■ Change listing data
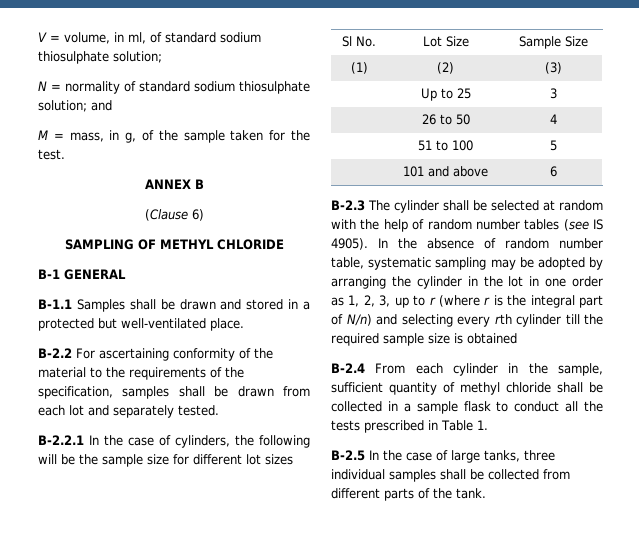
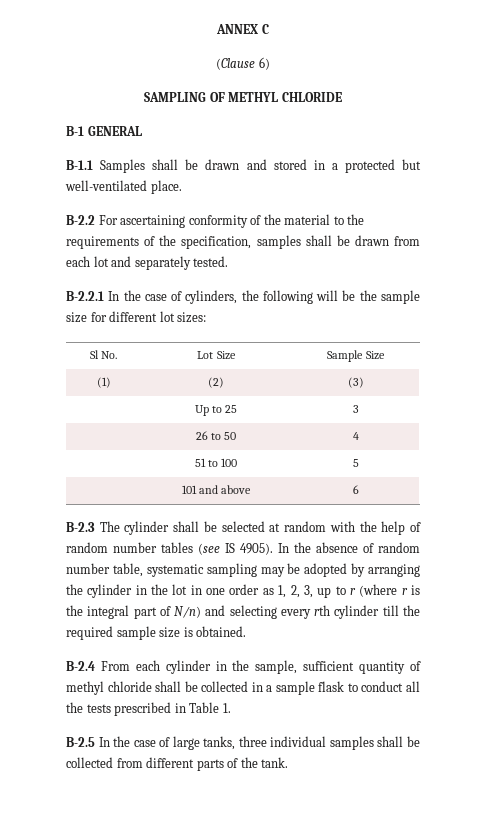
- V = volume, in ml, of standard sodium thiosulphate solution;
- N = normality of standard sodium thiosulphate solution; and
- M = mass, in g, of the sample taken for the test.
- ANNEX B
+ ANNEX C
- B-2.2.1 In the case of cylinders, the following will be the sample size for different lot sizes
+ B-2.2.1 In the case of cylinders, the following will be the sample size for different lot sizes:
- In the absence of random number table, systematic sampling may be adopted by arranging the cylinder in the lot in one order as 1, 2, 3, up to r (where r is the integral part of N/n) and selecting every rth cylinder till the required sample size is obtained
+ In the absence of random number table, systematic sampling may be adopted by arranging the cylinder in the lot in one order as 1, 2, 3, up to r (where r is the integral part of N/n) and selecting every rth cylinder till the required sample size is obtained.

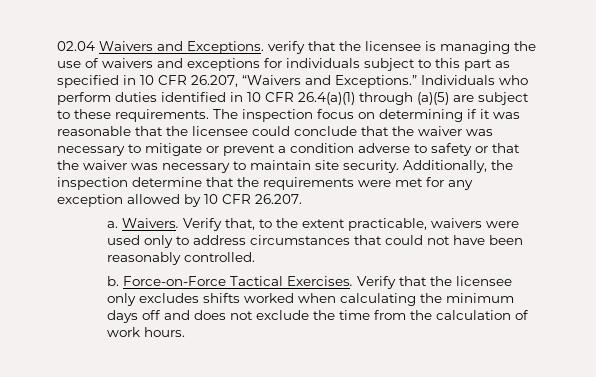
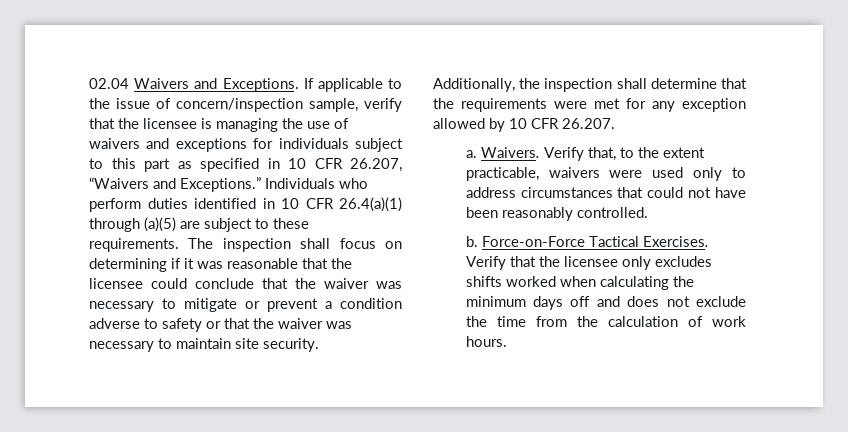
- 02.04 Waivers and Exceptions. verify that the licensee is managing the use of waivers and exceptions for individuals subject to this part as specified in 10 CFR 26.207, “Waivers and Exceptions.”
+ 02.04 Waivers and Exceptions. If applicable to the issue of concern/inspection sample, verify that the licensee is managing the use of waivers and exceptions for individuals subject to this part as specified in 10 CFR 26.207, “Waivers and Exceptions.”
- The inspection focus on determining if it was reasonable that the licensee could conclude that the waiver was necessary to mitigate or prevent a condition adverse to safety or that the waiver was necessary to maintain site security.
+ The inspection shall focus on determining if it was reasonable that the licensee could conclude that the waiver was necessary to mitigate or prevent a condition adverse to safety or that the waiver was necessary to maintain site security.
- Additionally, the inspection determine that the requirements were met for any exception allowed by 10 CFR 26.207.
+ Additionally, the inspection shall determine that the requirements were met for any exception allowed by 10 CFR 26.207.

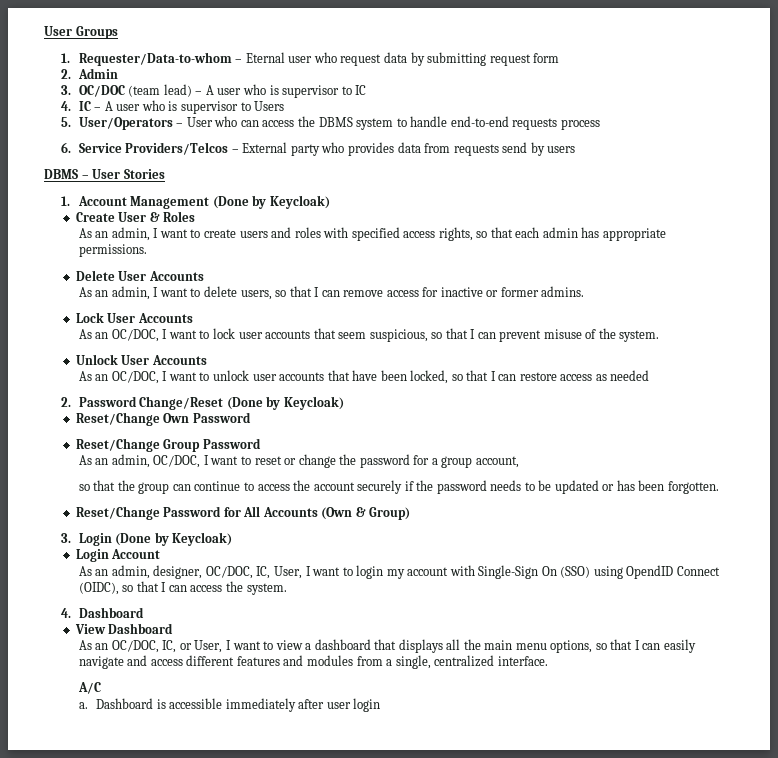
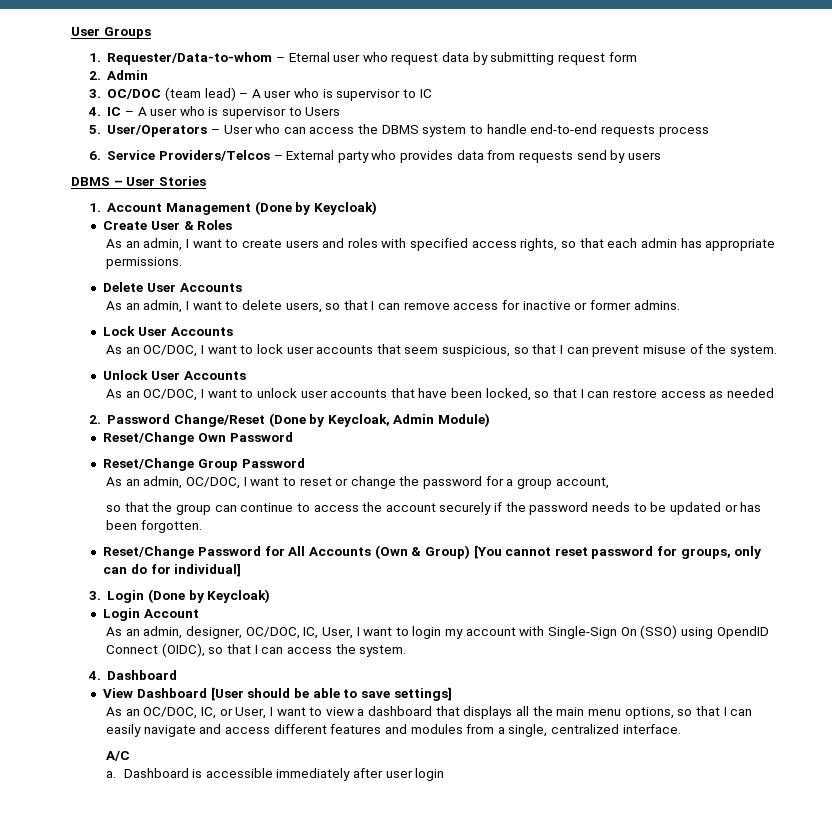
- 2. Password Change/Reset (Done by Keycloak)
+ 2. Password Change/Reset (Done by Keycloak, Admin Module)
- Reset/Change Password for All Accounts (Own & Group)
+ Reset/Change Password for All Accounts (Own & Group) [You cannot reset password for groups, only can do for individual]
- View Dashboard
+ View Dashboard [User should be able to save settings]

■ THE PROBLEM
In the answer, give only the lines from the one containing "inspection shall determine" through the end of the records above, each reproduced exactly. Include no pictures.

■ ANSWER TO THIS EXERCISE
+ Additionally, the inspection shall determine that the requirements were met for any exception allowed by 10 CFR 26.207.

- 2. Password Change/Reset (Done by Keycloak)
+ 2. Password Change/Reset (Done by Keycloak, Admin Module)
- Reset/Change Password for All Accounts (Own & Group)
+ Reset/Change Password for All Accounts (Own & Group) [You cannot reset password for groups, only can do for individual]
- View Dashboard
+ View Dashboard [User should be able to save settings]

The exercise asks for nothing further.